# What do you consider cheating?



## littledevil83 (Apr 16, 2010)

My friend and I had recently had a deep conversation about what we expected from a relationship and this questions came up.

So, what do you consider cheating?


----------



## kendall2 (Apr 14, 2010)

Anytime two people are engaging in behaviour or communictation that they wouldnt commit in front of their significant other. '
If they are hiding something the question needs to be asked "Why?"

Its all about trust. If they don't trust you to "understand" then its cheating.


----------



## robalocc (Apr 22, 2010)

:iagree:


----------



## mike1 (Jun 15, 2009)

:iagree:

If you're engaging in any activity with anyone or involved in any sort of communication including but not limited to txting, e-mail, conversation or flirtation that you wouldn't do if your spouse was present is cheating.


----------



## OneMarriedGuy (Apr 5, 2010)

mike1 said:


> :iagree:
> 
> If you're engaging in any activity with anyone or involved in any sort of communication including but not limited to txting, e-mail, conversation or flirtation that you wouldn't do if your spouse was present is cheating.


So what if?

You feel what you are doing is OK, spouse does not
You may feel it is fine to do in front of your spouse
Spouse has seen some in past and was hurt/jealous/offended/upset
You are pissed they went snooping and found
So you do it secretively so as to not cause the above?


----------



## mike1 (Jun 15, 2009)

OneMarriedGuy said:


> So what if?
> 
> You feel what you are doing is OK, spouse does not
> You may feel it is fine to do in front of your spouse
> ...


I'm sure people in different situations would see things differently. There could be scenarios where a spouse is just over the top crazy like doesn't want their wife/husband to speak to people of the opposite sex ever. So yes there could be exceptions. 
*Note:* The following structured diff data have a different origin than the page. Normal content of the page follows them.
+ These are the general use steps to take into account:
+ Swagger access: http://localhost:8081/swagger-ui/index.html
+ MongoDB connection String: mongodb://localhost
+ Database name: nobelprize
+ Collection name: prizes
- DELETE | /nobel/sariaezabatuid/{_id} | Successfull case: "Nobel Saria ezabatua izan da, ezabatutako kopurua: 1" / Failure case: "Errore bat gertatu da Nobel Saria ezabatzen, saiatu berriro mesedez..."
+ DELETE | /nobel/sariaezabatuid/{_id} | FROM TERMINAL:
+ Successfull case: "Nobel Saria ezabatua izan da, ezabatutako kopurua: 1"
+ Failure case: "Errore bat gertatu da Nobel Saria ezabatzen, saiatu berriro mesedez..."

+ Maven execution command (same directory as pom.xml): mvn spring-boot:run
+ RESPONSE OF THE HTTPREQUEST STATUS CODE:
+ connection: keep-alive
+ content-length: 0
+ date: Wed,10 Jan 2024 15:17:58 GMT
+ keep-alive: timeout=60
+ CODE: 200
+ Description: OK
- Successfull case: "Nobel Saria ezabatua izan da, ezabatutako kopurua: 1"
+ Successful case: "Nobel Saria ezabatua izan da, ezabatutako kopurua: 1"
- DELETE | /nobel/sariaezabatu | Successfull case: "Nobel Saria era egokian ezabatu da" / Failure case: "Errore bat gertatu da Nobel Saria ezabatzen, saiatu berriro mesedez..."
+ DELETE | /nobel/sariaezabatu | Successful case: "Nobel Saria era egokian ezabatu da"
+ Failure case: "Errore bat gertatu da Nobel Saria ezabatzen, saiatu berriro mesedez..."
But there are a lot of people in this day and age that cross the line and think it's perfectly fine. Like having 'friendships' with ex boyfriends from high school on facebook or a wife going out to lunch with a male co-worker. I mean there are all sorts of scenarios where the person doing the act thinks it's ok and their spouse is going to over-react and doesn't understand or some BS excuse. 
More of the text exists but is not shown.